Jennifer Walton's First Record "Daughters" Explores Sorrow and Elegance
Within the song "Miss America", listeners find themselves inside a lodging near JFK airport, as Jennifer Walton receives a devastating update of her father's illness diagnosis. The Sunderland-born artist was touring the US for the first time, playing with group Kero Kero Bonito, and suddenly sadness takes over, coloring everything with melancholy. Faltering keys and soft strings accompany dark reports emanating from the road: "Cattle farm and broke down shack / Strip-mall, drug deal, panic attacks."
Her gentle singing come across in a deadpan manner, yet this album's intensity stems from her keen penmanship—blending fiction, traditional phrases, and blunt diary entries—coupled with surprising maximalism. Not many songs recently possess more potent novelistic flair than "Shelly", which describes the death of an animal and spirals toward a petrol-laden confrontation, reminiscent of literary works lit by glimpses of warped strings.
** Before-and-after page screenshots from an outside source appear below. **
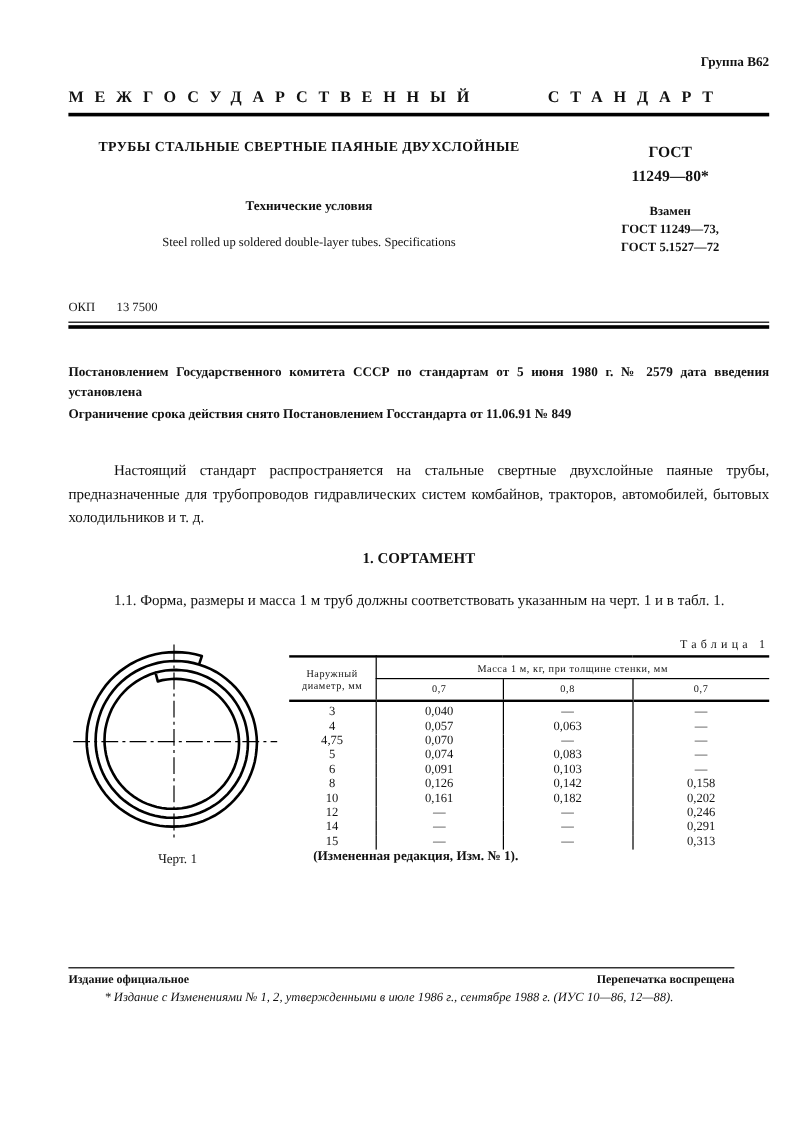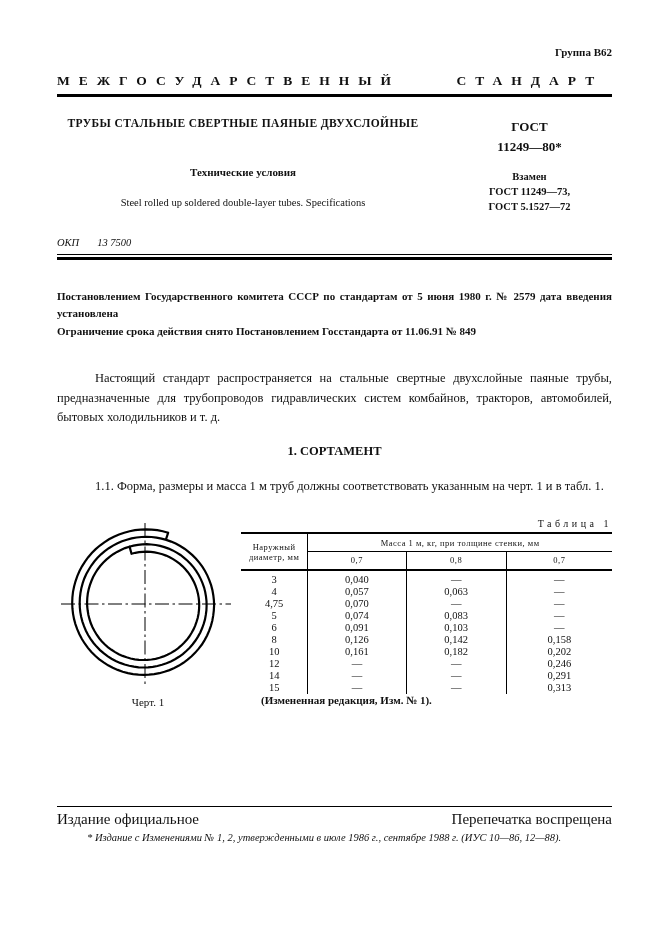"Группа В62" .page { padding: 46px 49px 0 57px -> 46px 20px 0 57px }
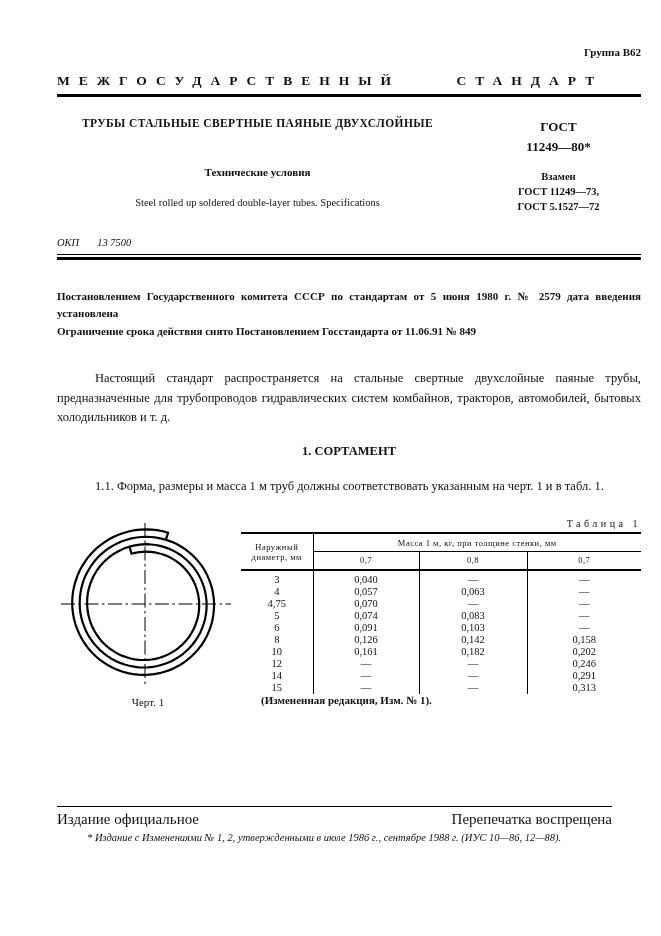"ОКП 13 7500" .okp-line { font-style: italic -> none; margin-top: 12px -> 26px }
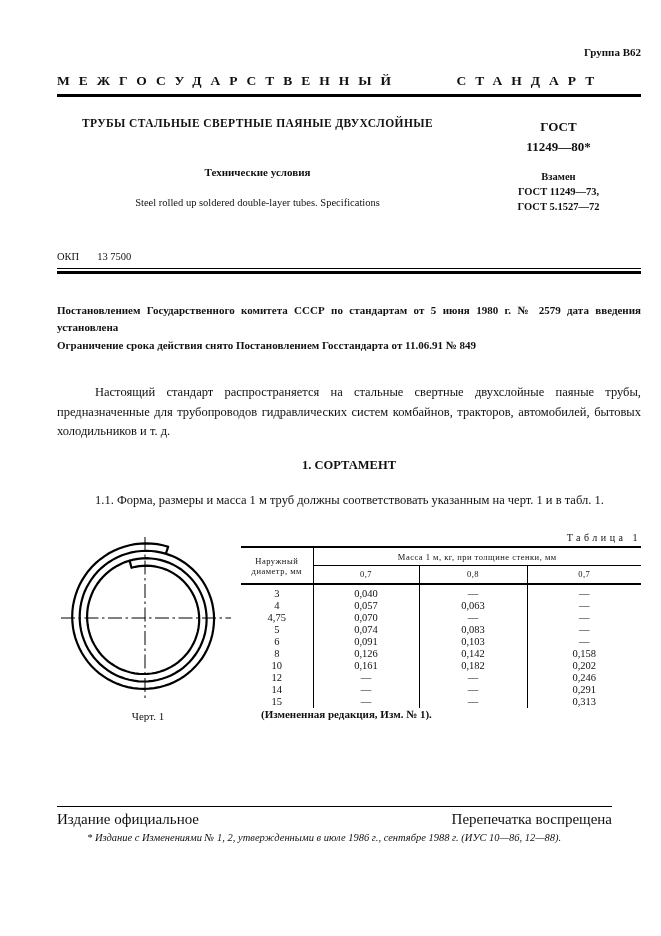"Издание официальное" .footer-row span { font-size: 15px -> 10px; font-weight: normal -> bold }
Anxious, quiet sections with echoing, plucked guitar move into expansive refrains, and Walton's vocals digitally manipulated to become something omniscient and sinister.
Audiences may previously know the artist as an electronic producer, DJ, and contributor in groups such as Caroline. Daughters' musical twists reflect her diverse background. The first track "Sometimes" erupts in fanfare, like a string band taken unawares, whereas "Born Again Backwards" radically ups the tempo via a punishing, beautiful, looping percussion. Dense layers of audio, expertly produced by a long-term collaborator, feel at once gnarly and spiritual, and Walton's morbid, magical thoughts culminate in standout "Lambs", which momentarily becomes a twirling dance. "I hope your existence doesn't conclude with dying," Walton pleads, with poignant gallows humor.